[Web page edit records]
•••
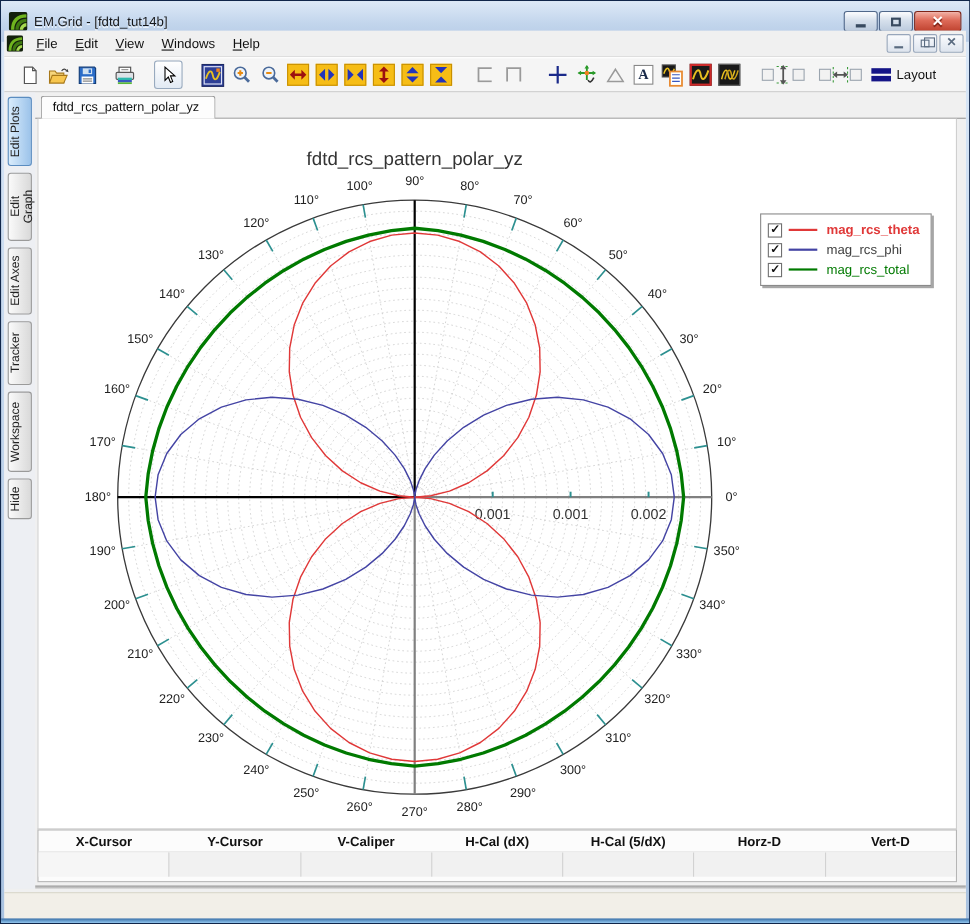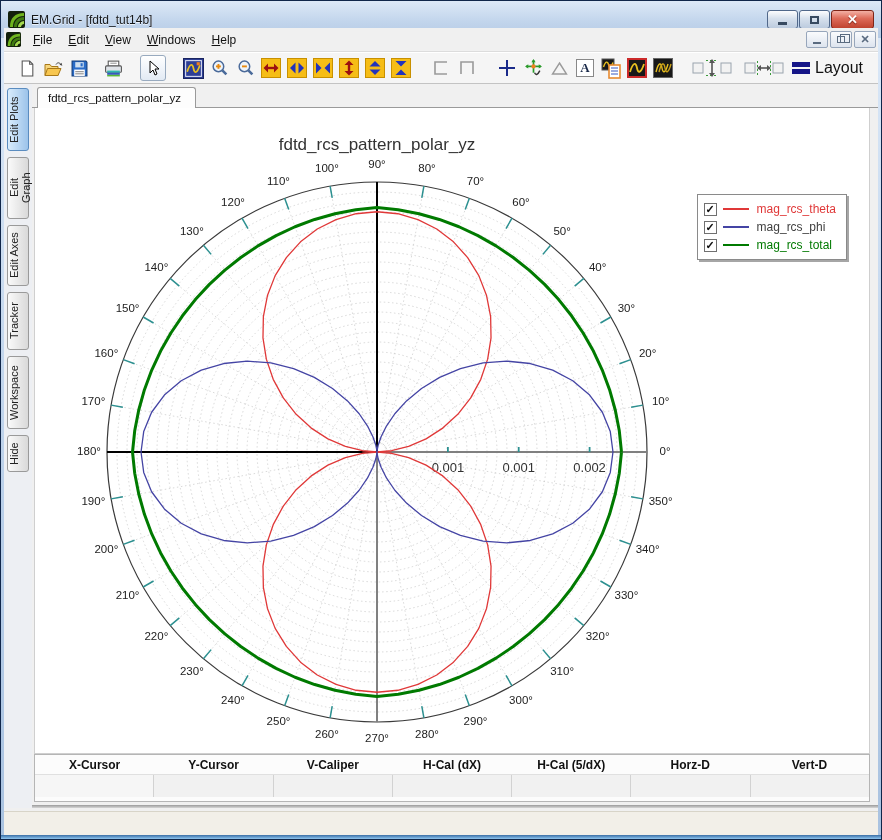--- a/index.html
+++ b/index.html
@@ -53,7 +53,7 @@
   .layout-btn { display:flex; align-items:center; gap:5px; margin-left:6px; flex:none; overflow:hidden; }
   .layout-bars { display:flex; flex-direction:column; gap:2px; }
   .layout-bars i { display:block; width:18px; height:5px; background:#151587; }
-  .layout-label { font-size:16px; color:#111; white-space:nowrap; }
+  .layout-label { font-size:12px; color:#111; white-space:nowrap; }
 
   
   .main { position:relative; flex:1; background:#f0f0f0; }

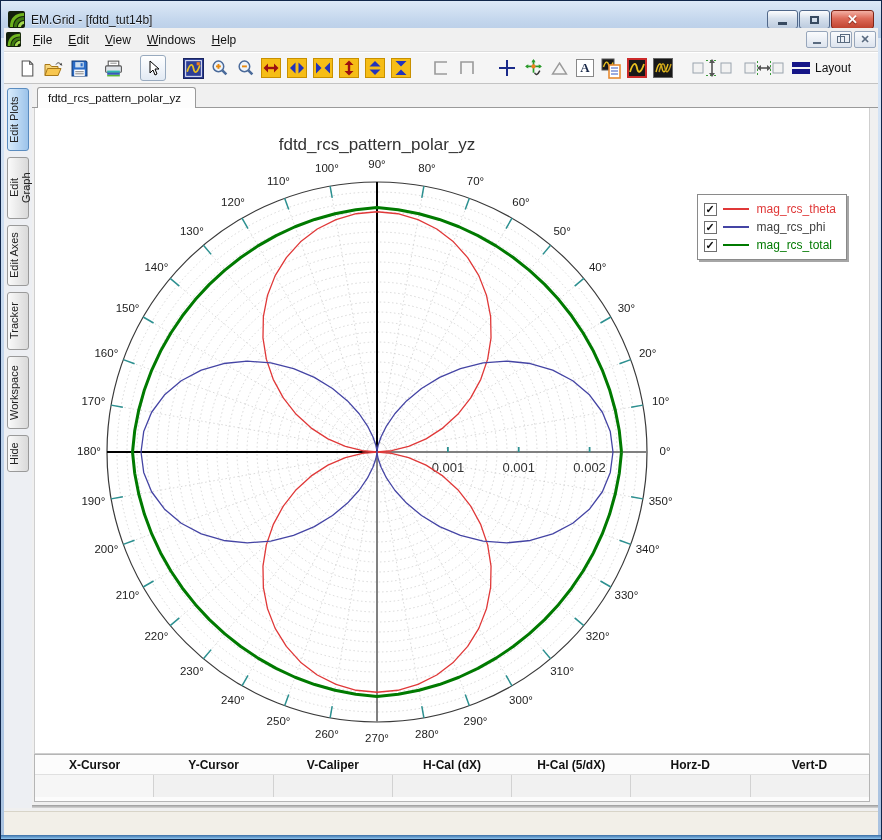--- a/index.html
+++ b/index.html
@@ -532,7 +532,7 @@
               <div class="legend-row">
                 <span class="lg-check">✓</span>
                 <span class="lg-line" style="border-top-color: rgb(224, 56, 56);"></span>
-                <span class="lg-label" style="color: rgb(224, 56, 56);">mag_rcs_theta</span>
+                <span class="lg-label" style="color: rgb(224, 56, 56); font-weight: bold;">mag_rcs_theta</span>
               </div>
               <div class="legend-row">
                 <span class="lg-check">✓</span>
•••
What the task requires:
Nothing but the records above, exact and without pictures, should appear in the answer.

Exercise answer:
--- a/index.html
+++ b/index.html
@@ -53,7 +53,7 @@
   .layout-btn { display:flex; align-items:center; gap:5px; margin-left:6px; flex:none; overflow:hidden; }
   .layout-bars { display:flex; flex-direction:column; gap:2px; }
   .layout-bars i { display:block; width:18px; height:5px; background:#151587; }
-  .layout-label { font-size:16px; color:#111; white-space:nowrap; }
+  .layout-label { font-size:12px; color:#111; white-space:nowrap; }
 
   
   .main { position:relative; flex:1; background:#f0f0f0; }

--- a/index.html
+++ b/index.html
@@ -532,7 +532,7 @@
               <div class="legend-row">
                 <span class="lg-check">✓</span>
                 <span class="lg-line" style="border-top-color: rgb(224, 56, 56);"></span>
-                <span class="lg-label" style="color: rgb(224, 56, 56);">mag_rcs_theta</span>
+                <span class="lg-label" style="color: rgb(224, 56, 56); font-weight: bold;">mag_rcs_theta</span>
               </div>
               <div class="legend-row">
                 <span class="lg-check">✓</span>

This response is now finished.